Evaluate Geospatial Method Accuracy
Before using the predictions or prediction uncertainty estimates, the overall accuracy of the interpolation method or model must be assessed. The interpolated values should be checked to make sure they are consistent with the CSM and other source of information. In addition, the method should be evaluated using formal statistical methods for assessing model fit. The primary model assessment methods are cross-validation and validation.
Cross-validation involves eliminating one observed value at a time from the data set, using the model to calculate a predicted value at that point, and then comparing the predicted value with the observed value. Therefore, if you have N data points, you generate N tests of the validity of the model and this provides an evaluation of the accuracy of the model. Similarly, a model can be validated by dividing the observed data set randomly into two data sets, and then using each set to calculate predicted values for the other set; this is called two-fold cross-validation. Measures of model accuracy can also be compared to each other in order to select among alternative models. In general, the simplest model with adequate accuracy should be selected for use in the application.

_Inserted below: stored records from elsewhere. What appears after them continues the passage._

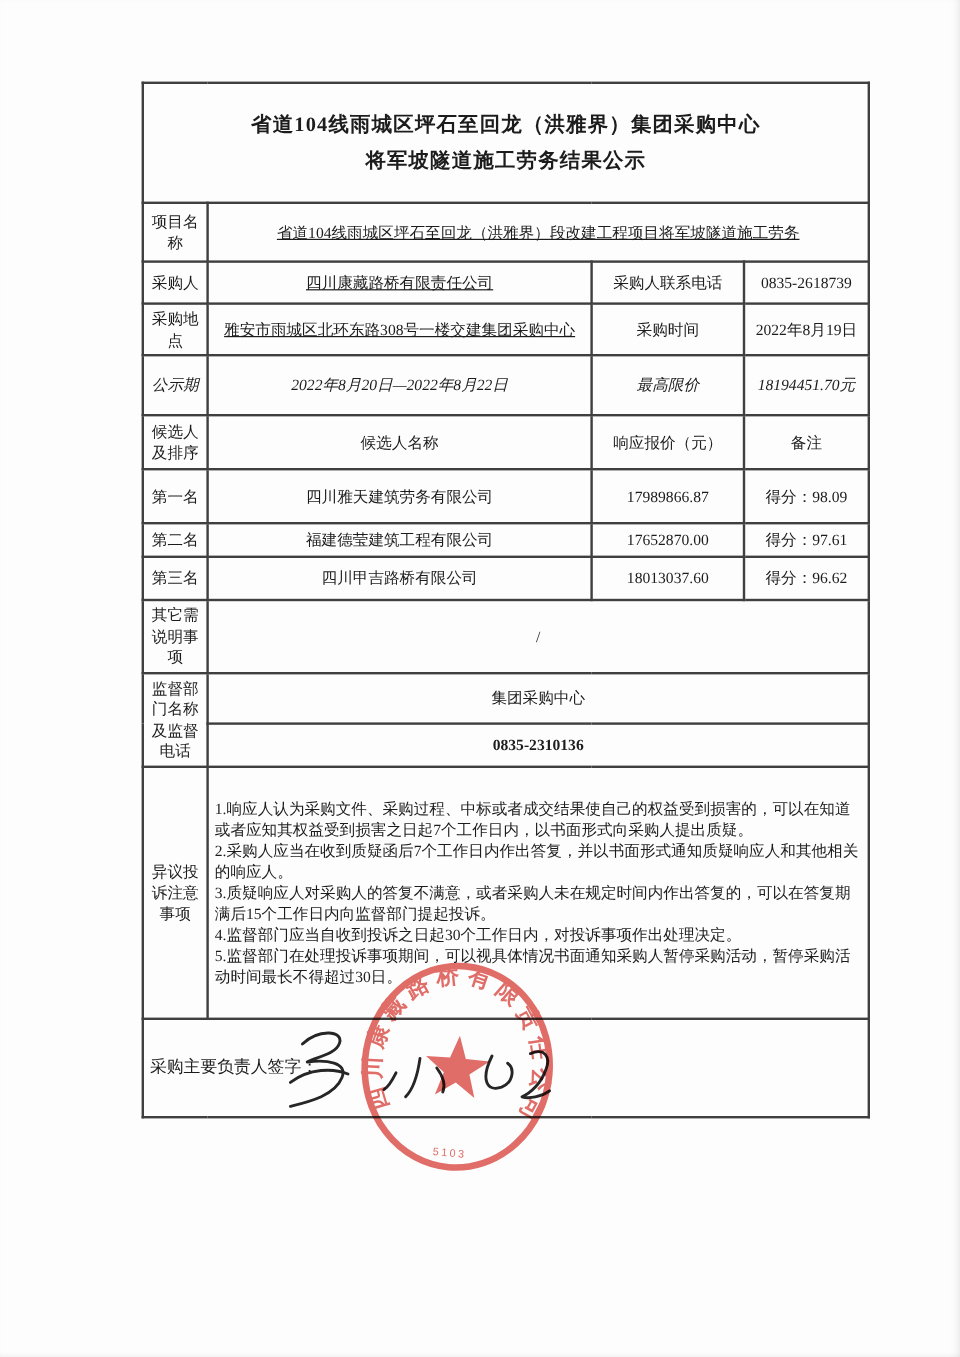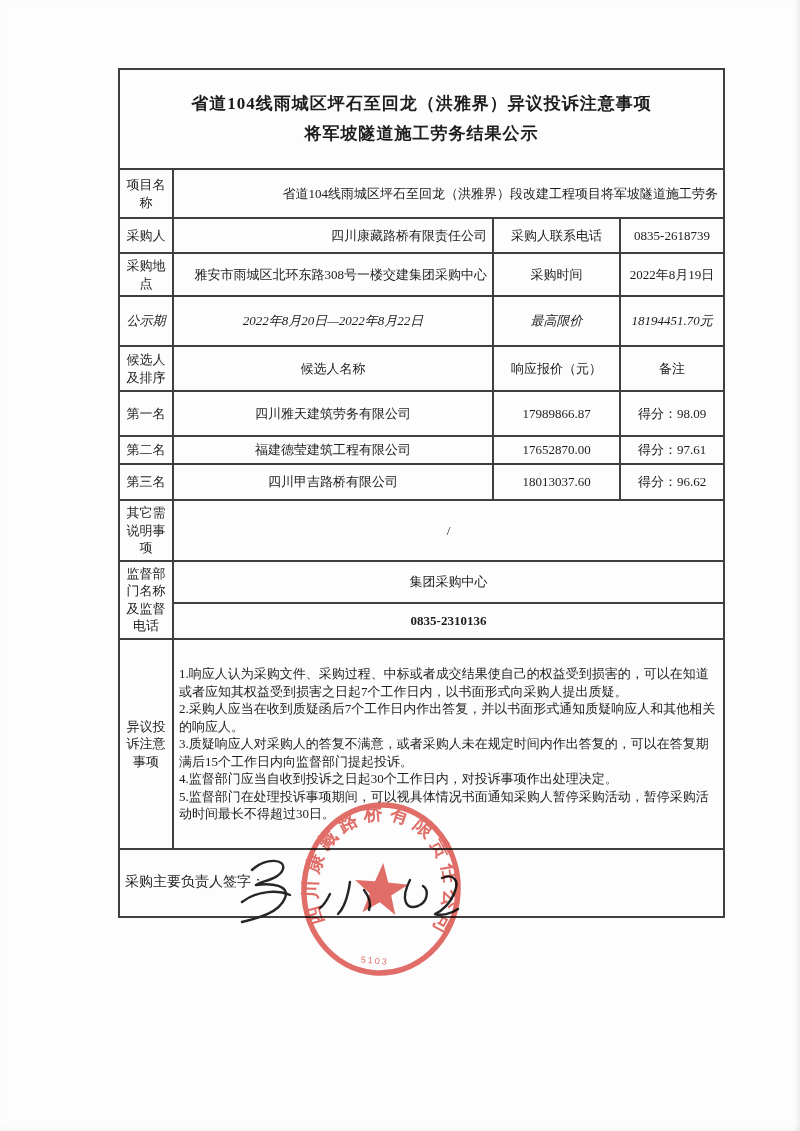"省道104线雨城区坪石至回龙（洪雅界）异议投诉注意事项" div.title-line { text: 异议投诉注意事项 -> 集团采购中心 }
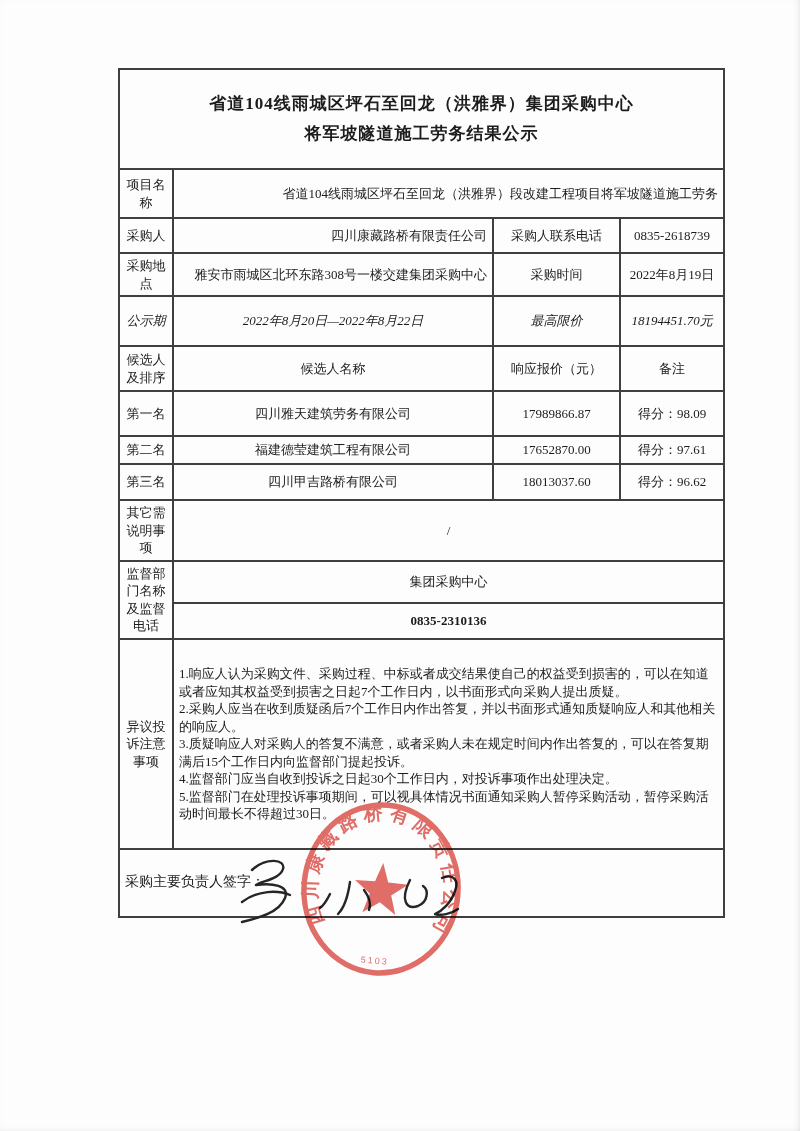"省道104线雨城区坪石至回龙（洪雅界）段改建工程项目将军坡隧道施工劳务" td.val-l { text-align: right -> center; text-decoration: none -> underline }
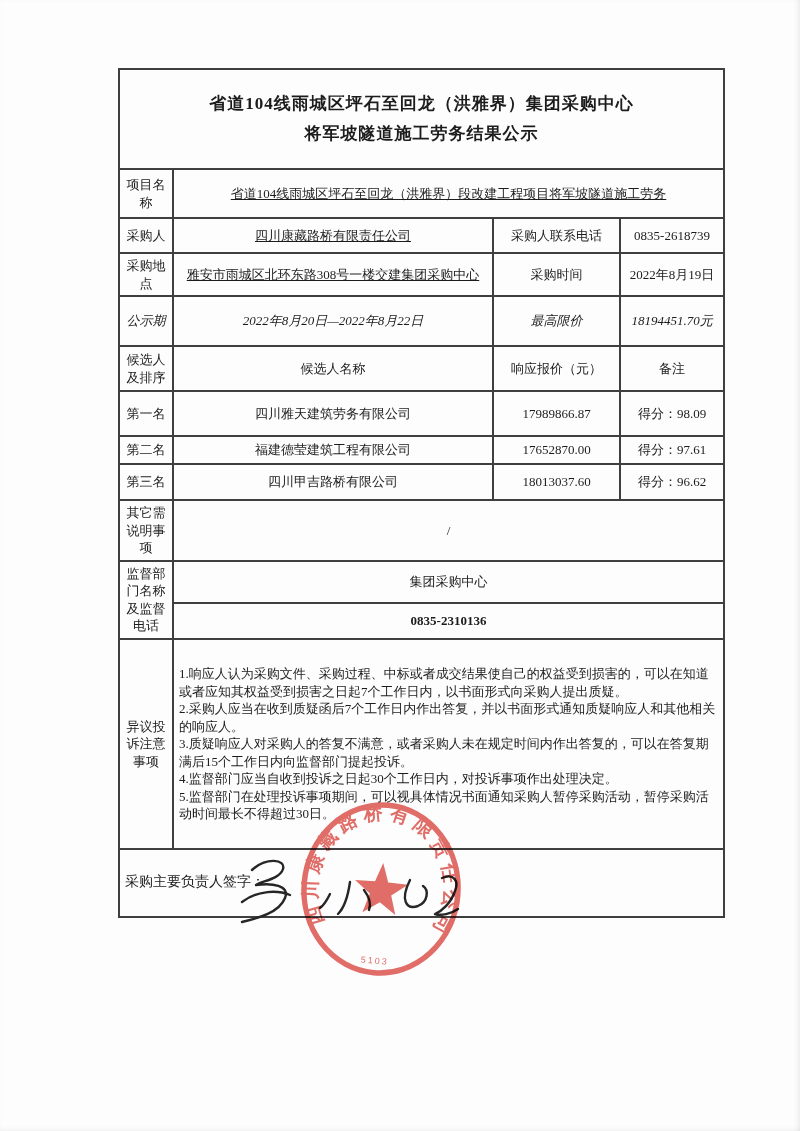"采购主要负责人签字：" .r-sign td { height: 68px -> 82px }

All of the interpolation methods (simple, more complex, and advanced) provide a set of predictions at unsampled locations. More complex and advanced geospatial interpolation methods also provide an assessment of prediction uncertainty at unsampled locations through the prediction of standard error. Conditional simulation provides a more complete characterization of uncertainty because it generates an estimate of the possible distribution of values that might be found at each unsampled location. The predictions and prediction uncertainty measures provided by the geospatial interpolation methods are only accurate if the interpolation method is based on a model that adequately fits that data.
The most common way to evaluate model accuracy or quality of fit is through cross-validation. Cross-validation allows assessment of the accuracy of an interpolation model by computing and investigating the prediction errors, also referred to as residual errors (or “residuals”). The residual errors are calculated by removing the first observation from the data set, and using the remaining data and the specified model to predict a value at that location. The difference between the data value and the predicted value is the residual:
Residual error = interpolated value − observed value
This process is repeated for each individual data value and summary statistics are then calculated for the residual data set (Golden Software 2002). This is sometimes referred to as “leave-one-out” cross-validation. Other less common methods are the holdout method or k-fold cross-validation, which are not covered in this document.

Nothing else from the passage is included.